Top of Entries shown

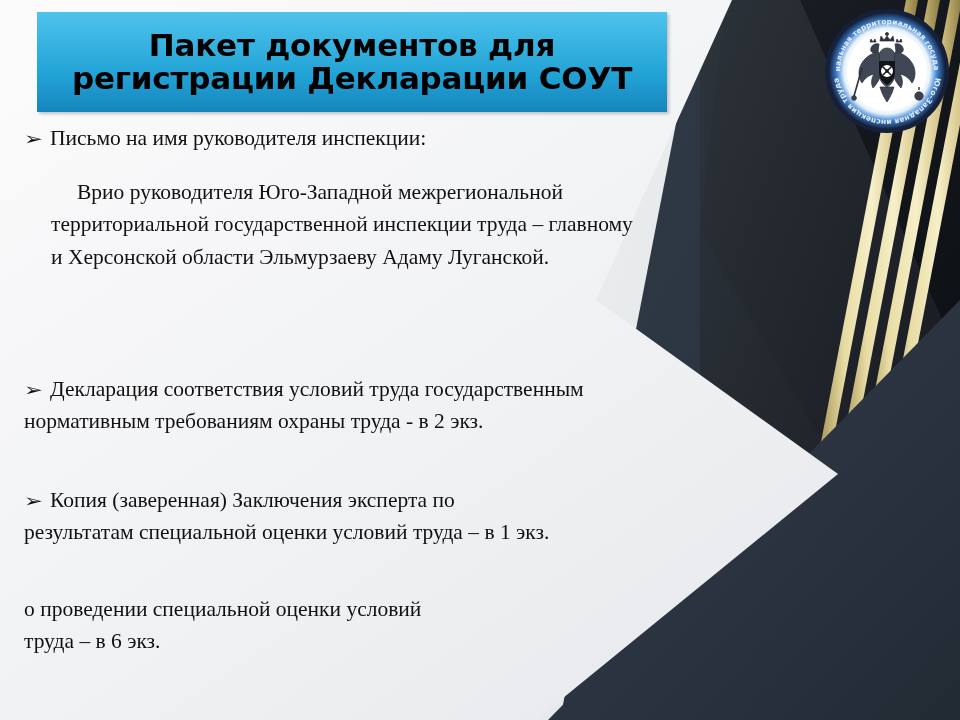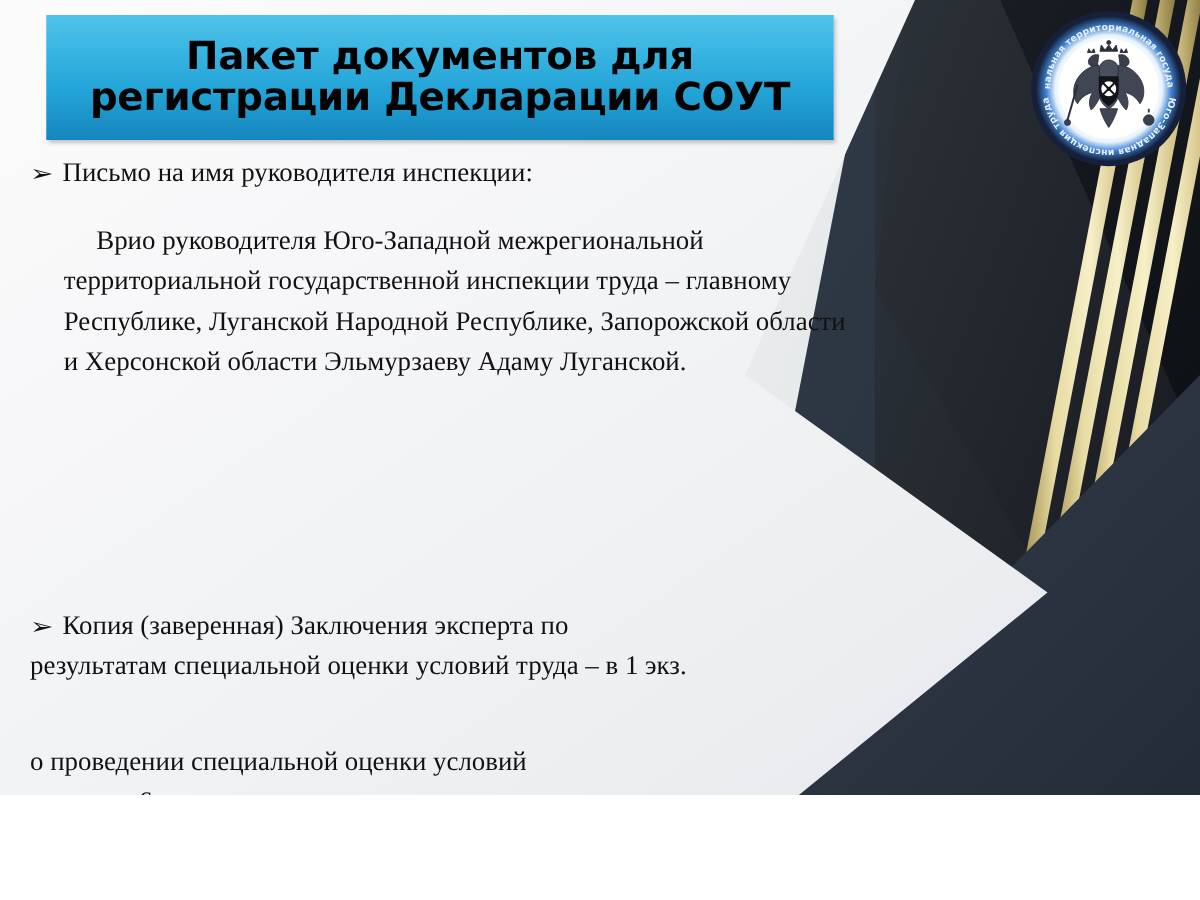--- a/index.html
+++ b/index.html
@@ -4,21 +4,21 @@
 <title>Пакет документов для регистрации Декларации СОУТ</title>
 <style>
   html, body {
     margin: 0;
     padding: 0;
     background: #ffffff;
   }
   #slide {
     position: relative;
     width: 960px;
-    height: 636px;
+    height: 720px;
     overflow: hidden;
     background: #f2f2f2;
     font-family: "Liberation Serif", "DejaVu Serif", serif;
   }
 
   
   .bg-base {
     position: absolute;
     inset: 0;
     background: linear-gradient(105deg, #f7f7f7 0%, #eef0f1 45%, #e4e7e9 72%, #dfe3e5 100%);
@@ -224,24 +224,29 @@
 
     <div class="blk" style="top:0px;">
       <span class="bullet-line">
         <span class="arrow">➢</span><span>Письмо на имя руководителя инспекции:</span>
       </span>
     </div>
 
     <div class="lines" style="position:absolute; left:24px; top:50px; width:800px;margin-left:27px;">
       <div style="text-indent:26px;">Врио      руководителя        Юго-Западной     межрегиональной</div>
       <div>территориальной  государственной  инспекции  труда  –  главному</div>
-      <div>Республике, Луганской Народной Республике, Запорожской области</div>
       <div>и Херсонской области  Эльмурзаеву Адаму Луганской.</div>
     </div>
 
+    <div class="blk lines" style="top:247px;">
+      <div>
+        <span class="arrow">➢</span><span>Декларация соответствия условий труда государственным</span>
+      </div>
+      <div>нормативным требованиям охраны труда - в 2 экз.</div>
+    </div>
 
     <div class="blk lines" style="top:358px;">
       <div>
         <span class="arrow">➢</span><span>Копия (заверенная) Заключения эксперта по</span>
       </div>
       <div>результатам специальной оценки условий труда – в 1 экз.</div>
     </div>
 
     <div class="blk lines" style="top:467px;">
       <div> о проведении  специальной оценки условий</div>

Bottom of Entries shown

- Problem statement -
Filter the entries down to the lines containing "руководителя". Copy each of those lines.

- Task result -
         <span class="arrow">➢</span><span>Письмо на имя руководителя инспекции:</span>
       <div style="text-indent:26px;">Врио      руководителя        Юго-Западной     межрегиональной</div>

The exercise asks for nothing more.